§ About this exercise: Beginning with the line that mentions "222.61 = 1335.66", reproduce every line through the last line of the entries, exactly, and only those.

Items listed in a dataset
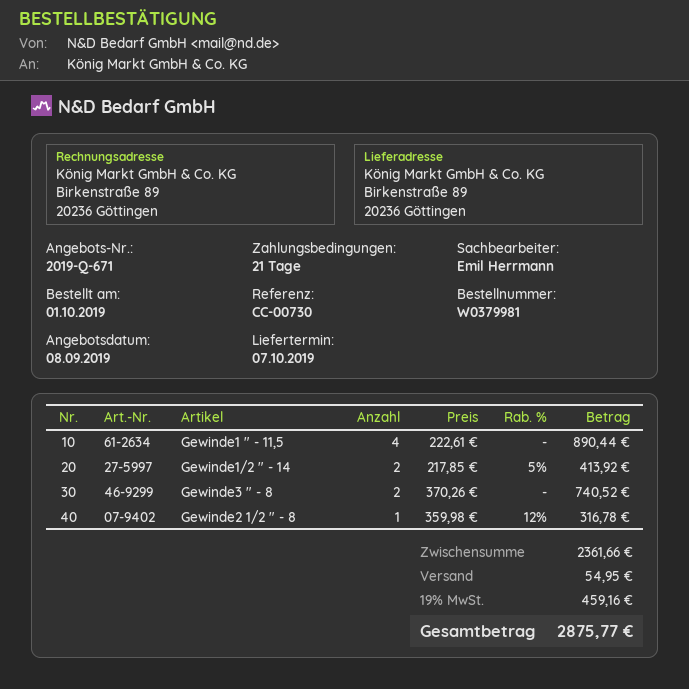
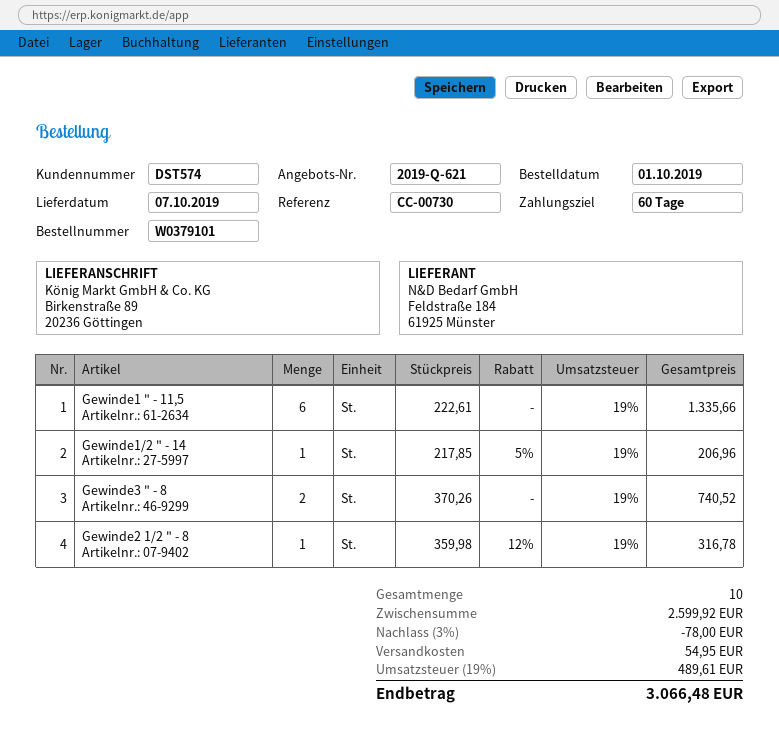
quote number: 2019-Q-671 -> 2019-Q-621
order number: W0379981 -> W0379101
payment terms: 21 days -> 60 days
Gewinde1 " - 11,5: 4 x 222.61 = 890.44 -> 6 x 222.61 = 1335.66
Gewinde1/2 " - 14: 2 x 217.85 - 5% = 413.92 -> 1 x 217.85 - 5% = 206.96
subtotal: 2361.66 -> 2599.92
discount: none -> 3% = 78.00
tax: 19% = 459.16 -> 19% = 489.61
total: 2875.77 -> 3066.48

§ Written answer:
Gewinde1 " - 11,5: 4 x 222.61 = 890.44 -> 6 x 222.61 = 1335.66
Gewinde1/2 " - 14: 2 x 217.85 - 5% = 413.92 -> 1 x 217.85 - 5% = 206.96
subtotal: 2361.66 -> 2599.92
discount: none -> 3% = 78.00
tax: 19% = 459.16 -> 19% = 489.61
total: 2875.77 -> 3066.48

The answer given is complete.